**YOUR OBJECTIVE:** Output exactly the lines below, starting with the line that has "shipping: 24.70 -> none" and going on through the line that has "total: 2409.37 -> 2982.63", both included, and no other lines.

**TASK MATERIAL:**
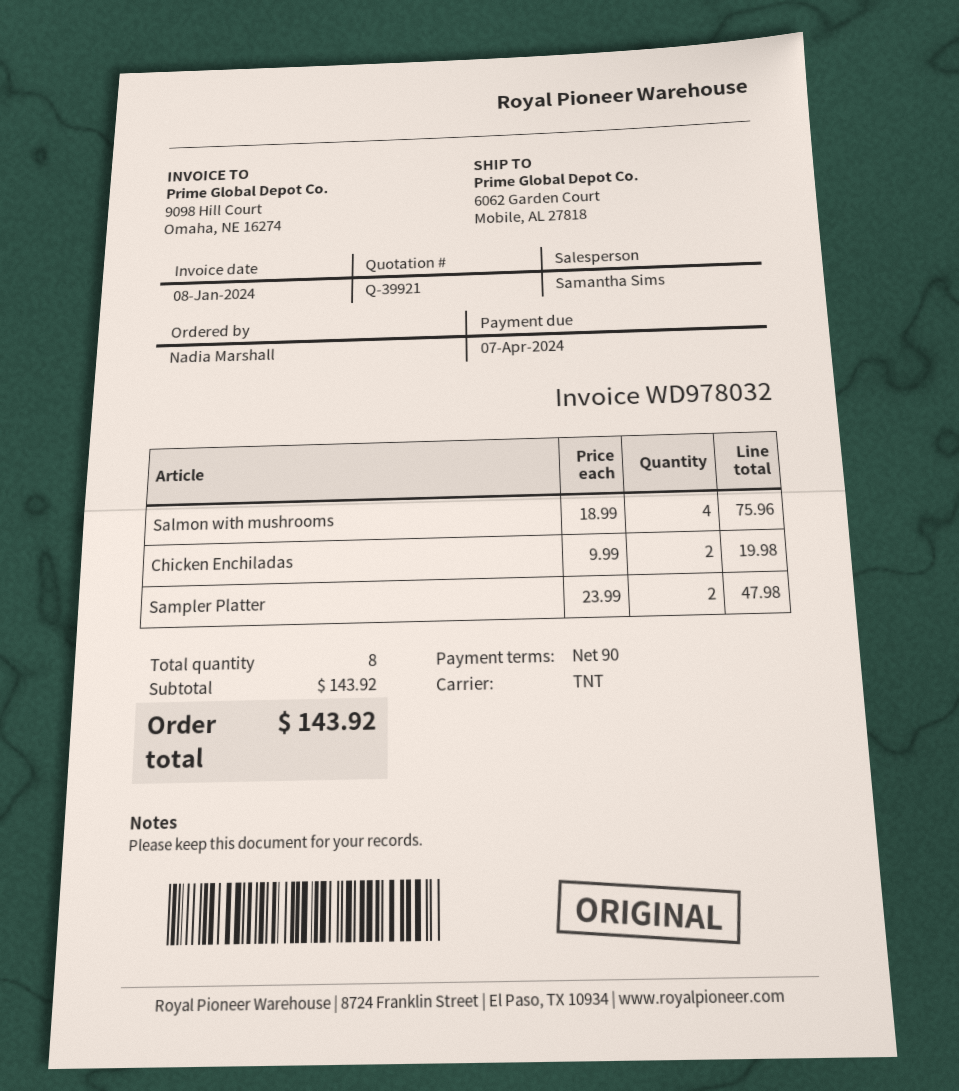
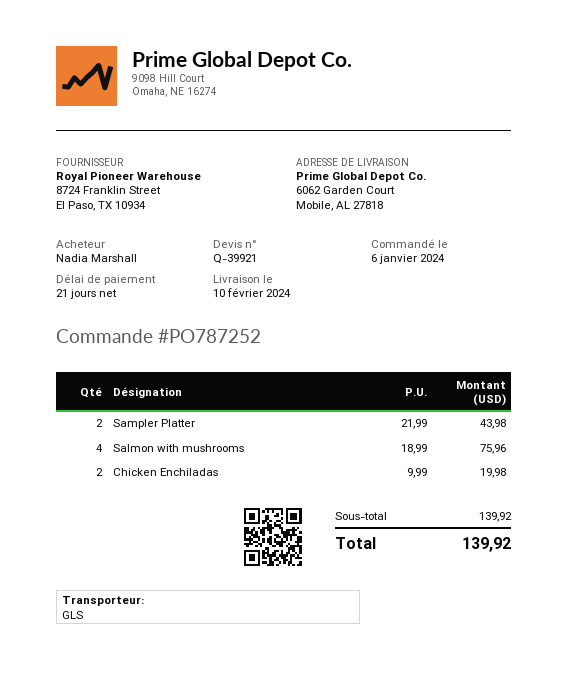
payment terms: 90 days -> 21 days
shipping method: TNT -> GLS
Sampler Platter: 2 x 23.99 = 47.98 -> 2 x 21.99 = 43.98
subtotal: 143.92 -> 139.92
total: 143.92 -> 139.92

* * *

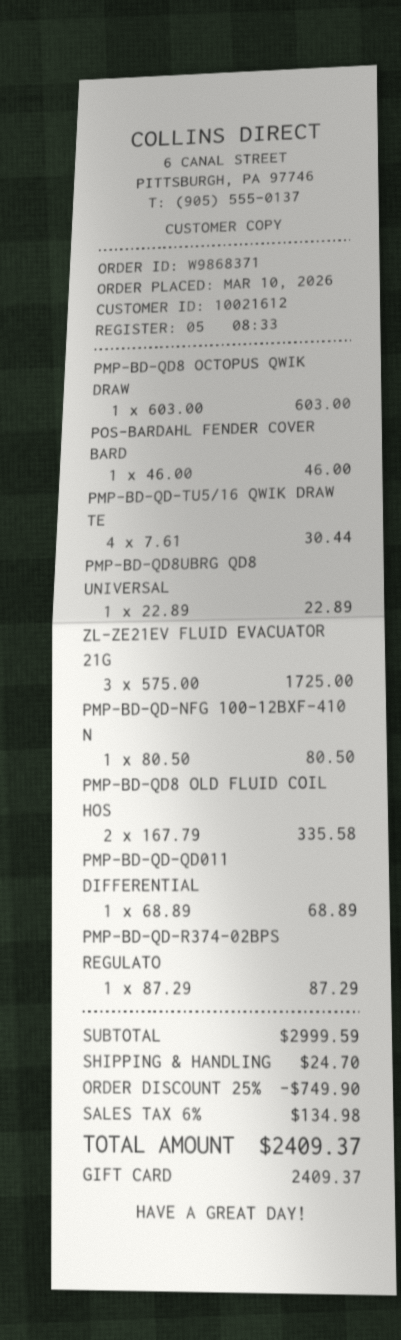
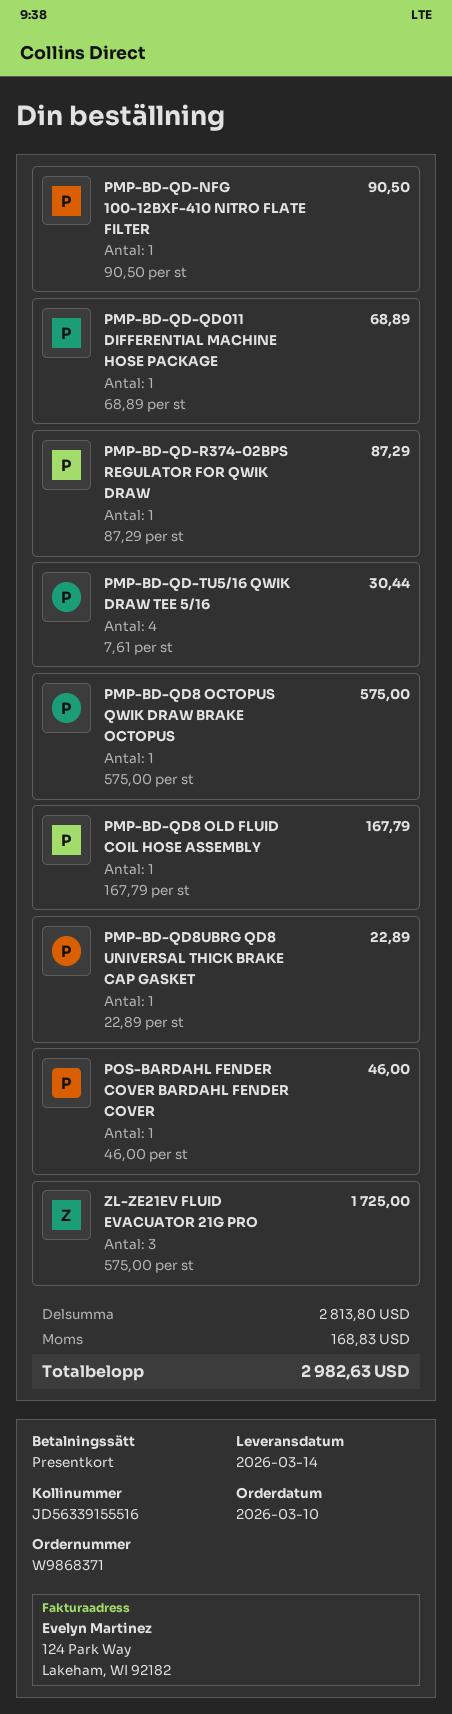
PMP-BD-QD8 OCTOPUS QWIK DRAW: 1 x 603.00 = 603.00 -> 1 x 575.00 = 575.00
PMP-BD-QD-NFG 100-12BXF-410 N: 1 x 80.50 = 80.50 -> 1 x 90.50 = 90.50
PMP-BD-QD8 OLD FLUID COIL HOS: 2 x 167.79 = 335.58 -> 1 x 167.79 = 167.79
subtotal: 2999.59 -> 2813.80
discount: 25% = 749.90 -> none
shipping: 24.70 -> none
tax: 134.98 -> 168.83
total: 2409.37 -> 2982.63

* * *

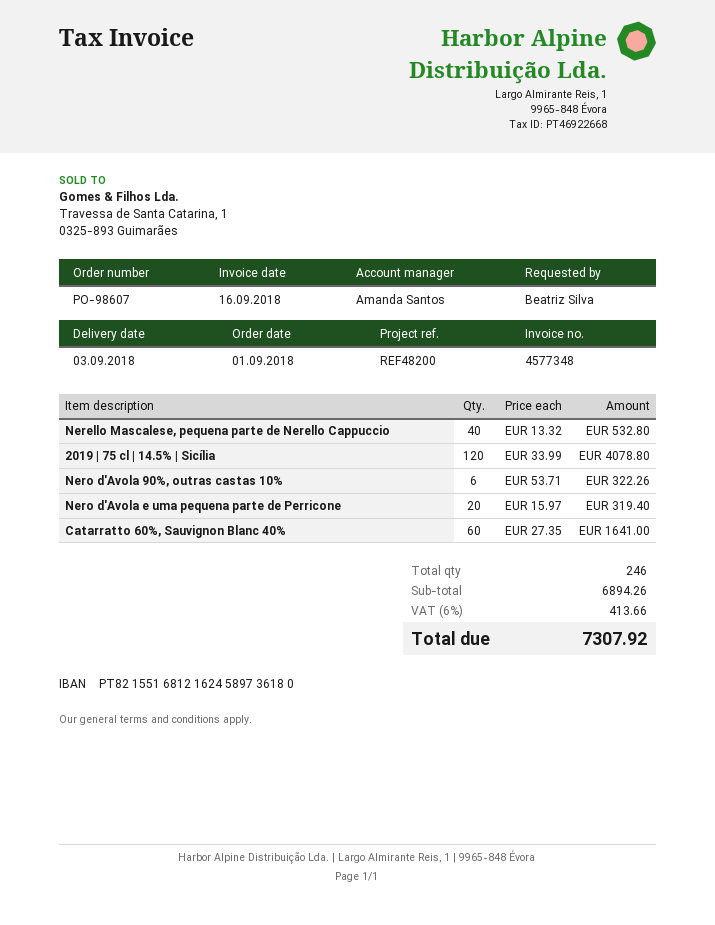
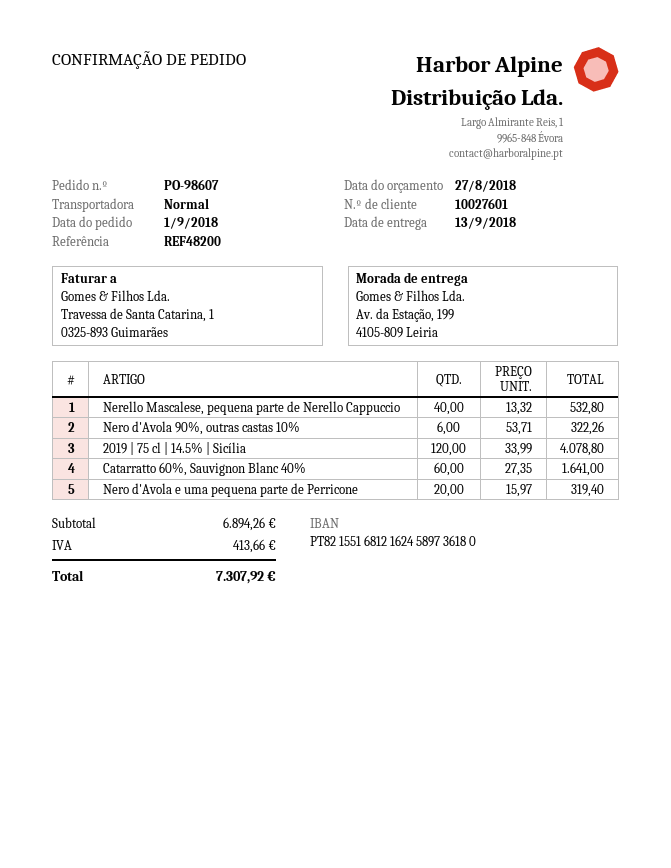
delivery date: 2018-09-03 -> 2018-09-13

**SOLVED EXERCISE:**
shipping: 24.70 -> none
tax: 134.98 -> 168.83
total: 2409.37 -> 2982.63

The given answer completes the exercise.